— AIM OF THE TASK —
Restate word for word the lines of the entries below, starting with the line that holds "[692,51,697,61] [50,75,69,84] I" and ending with the line that holds "[214,212,575,226] my principal", and no others.

— SUPPLIED MATERIAL —
------------------------

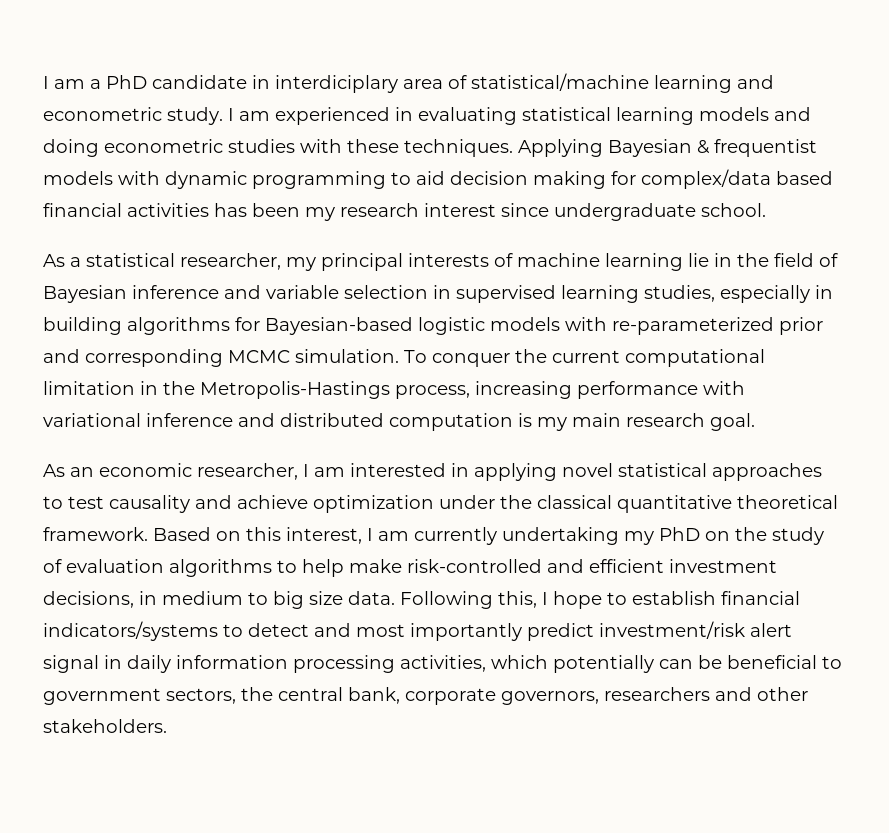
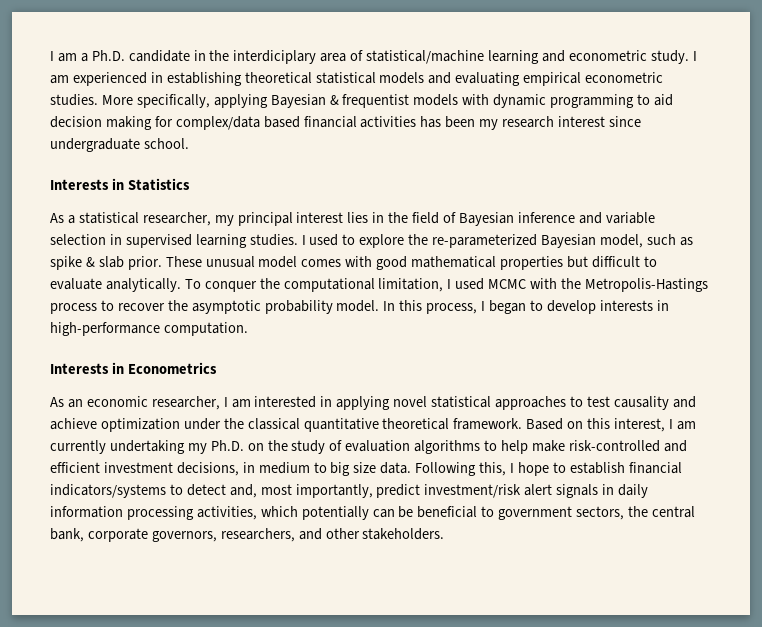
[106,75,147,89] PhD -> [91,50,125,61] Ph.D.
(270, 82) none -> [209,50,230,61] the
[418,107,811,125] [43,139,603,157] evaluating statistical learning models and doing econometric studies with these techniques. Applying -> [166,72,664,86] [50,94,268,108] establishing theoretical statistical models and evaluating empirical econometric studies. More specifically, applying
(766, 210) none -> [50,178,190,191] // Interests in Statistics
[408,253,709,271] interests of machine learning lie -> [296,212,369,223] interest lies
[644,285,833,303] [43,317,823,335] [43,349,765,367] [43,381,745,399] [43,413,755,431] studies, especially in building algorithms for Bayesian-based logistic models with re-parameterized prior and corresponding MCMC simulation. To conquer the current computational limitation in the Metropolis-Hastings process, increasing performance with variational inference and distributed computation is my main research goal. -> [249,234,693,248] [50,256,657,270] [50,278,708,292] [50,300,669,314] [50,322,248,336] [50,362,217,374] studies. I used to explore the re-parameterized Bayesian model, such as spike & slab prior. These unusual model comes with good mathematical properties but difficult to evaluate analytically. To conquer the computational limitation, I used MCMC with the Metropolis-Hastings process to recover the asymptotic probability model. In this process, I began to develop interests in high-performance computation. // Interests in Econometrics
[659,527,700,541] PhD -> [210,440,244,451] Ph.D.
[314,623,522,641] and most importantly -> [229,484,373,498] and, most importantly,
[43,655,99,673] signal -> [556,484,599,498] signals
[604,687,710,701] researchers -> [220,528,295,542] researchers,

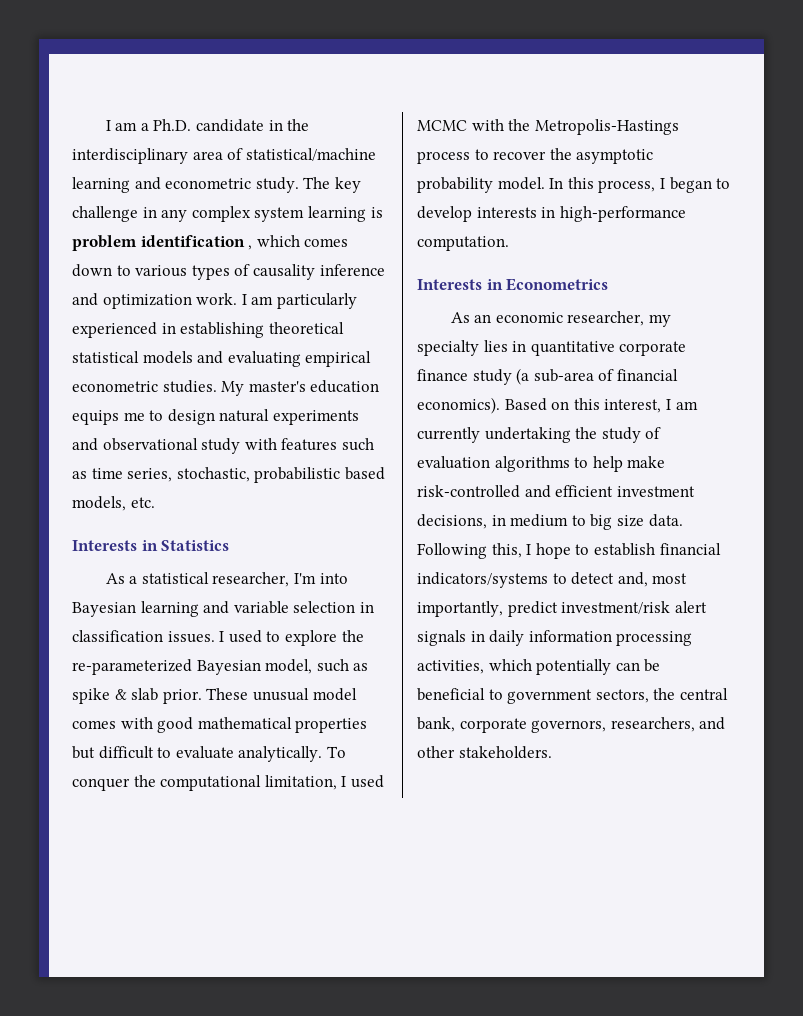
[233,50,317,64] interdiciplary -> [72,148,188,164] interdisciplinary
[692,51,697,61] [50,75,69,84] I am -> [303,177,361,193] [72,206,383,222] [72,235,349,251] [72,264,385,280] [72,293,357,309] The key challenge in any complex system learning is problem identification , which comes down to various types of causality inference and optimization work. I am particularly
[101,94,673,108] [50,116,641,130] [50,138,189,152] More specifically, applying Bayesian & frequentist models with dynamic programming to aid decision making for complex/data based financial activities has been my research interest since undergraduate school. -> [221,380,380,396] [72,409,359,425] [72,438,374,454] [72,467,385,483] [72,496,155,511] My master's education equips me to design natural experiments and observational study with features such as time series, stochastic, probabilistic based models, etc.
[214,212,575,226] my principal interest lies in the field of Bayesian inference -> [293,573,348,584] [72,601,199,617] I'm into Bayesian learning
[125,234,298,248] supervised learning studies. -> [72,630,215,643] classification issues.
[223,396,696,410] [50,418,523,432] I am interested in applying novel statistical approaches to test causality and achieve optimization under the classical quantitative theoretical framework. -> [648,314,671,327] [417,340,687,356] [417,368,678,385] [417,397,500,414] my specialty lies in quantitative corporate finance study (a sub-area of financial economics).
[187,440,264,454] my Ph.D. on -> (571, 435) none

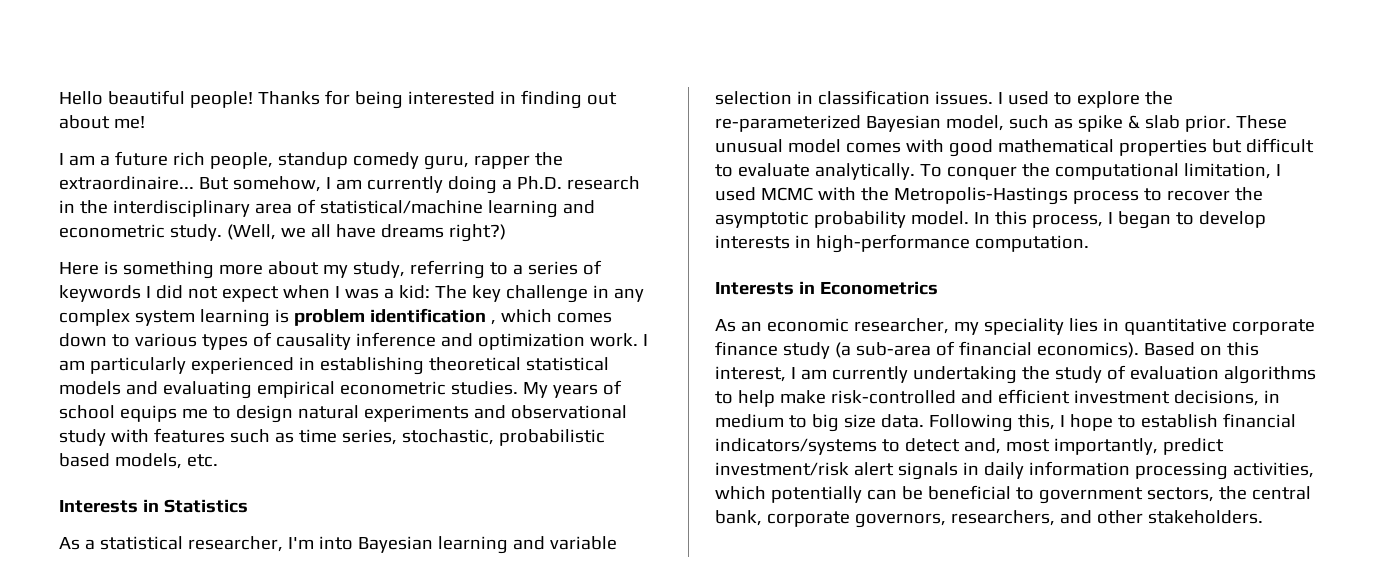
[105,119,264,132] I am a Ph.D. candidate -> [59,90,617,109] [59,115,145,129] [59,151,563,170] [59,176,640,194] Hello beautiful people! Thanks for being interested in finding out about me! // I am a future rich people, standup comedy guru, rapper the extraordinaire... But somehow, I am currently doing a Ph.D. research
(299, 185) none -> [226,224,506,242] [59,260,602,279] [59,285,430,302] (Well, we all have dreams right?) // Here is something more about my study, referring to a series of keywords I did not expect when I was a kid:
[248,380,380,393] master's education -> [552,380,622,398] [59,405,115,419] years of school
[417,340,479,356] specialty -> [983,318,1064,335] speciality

------------------------

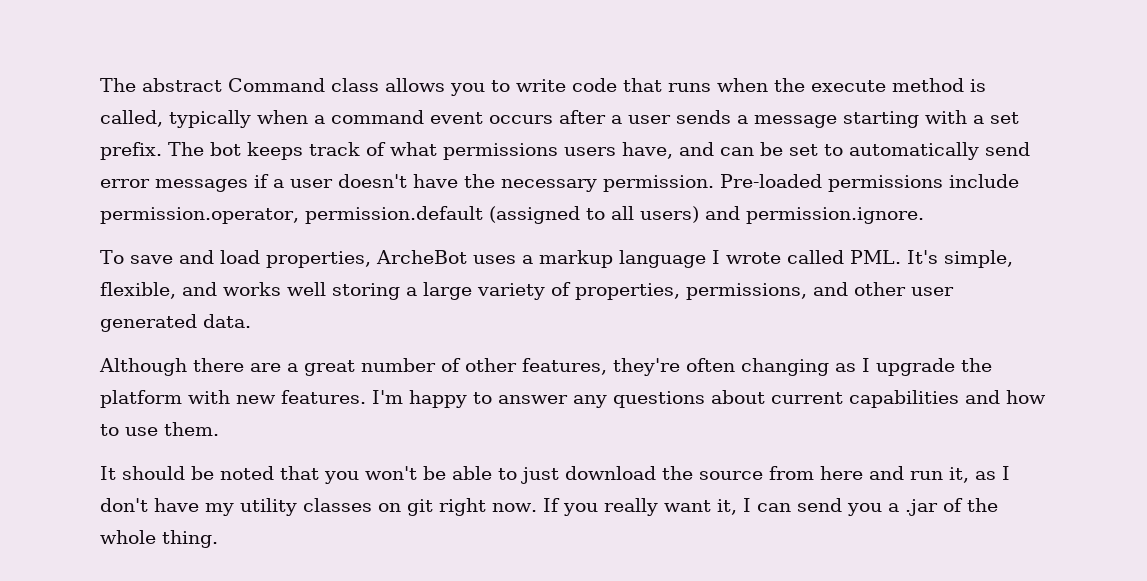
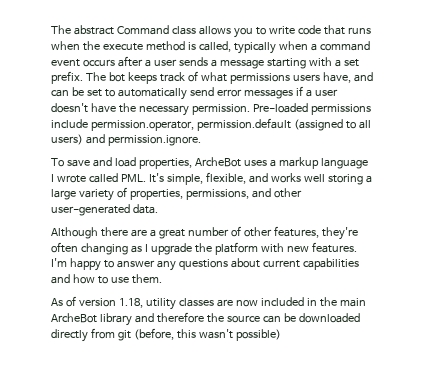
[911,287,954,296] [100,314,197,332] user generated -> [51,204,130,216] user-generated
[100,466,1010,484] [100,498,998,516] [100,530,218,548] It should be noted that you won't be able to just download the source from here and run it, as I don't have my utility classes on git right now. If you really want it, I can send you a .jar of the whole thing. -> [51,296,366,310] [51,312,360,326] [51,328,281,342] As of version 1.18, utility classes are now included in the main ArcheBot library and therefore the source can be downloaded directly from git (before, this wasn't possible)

------------------------

— OUTPUT —
[692,51,697,61] [50,75,69,84] I am -> [303,177,361,193] [72,206,383,222] [72,235,349,251] [72,264,385,280] [72,293,357,309] The key challenge in any complex system learning is problem identification , which comes down to various types of causality inference and optimization work. I am particularly
[101,94,673,108] [50,116,641,130] [50,138,189,152] More specifically, applying Bayesian & frequentist models with dynamic programming to aid decision making for complex/data based financial activities has been my research interest since undergraduate school. -> [221,380,380,396] [72,409,359,425] [72,438,374,454] [72,467,385,483] [72,496,155,511] My master's education equips me to design natural experiments and observational study with features such as time series, stochastic, probabilistic based models, etc.
[214,212,575,226] my principal interest lies in the field of Bayesian inference -> [293,573,348,584] [72,601,199,617] I'm into Bayesian learning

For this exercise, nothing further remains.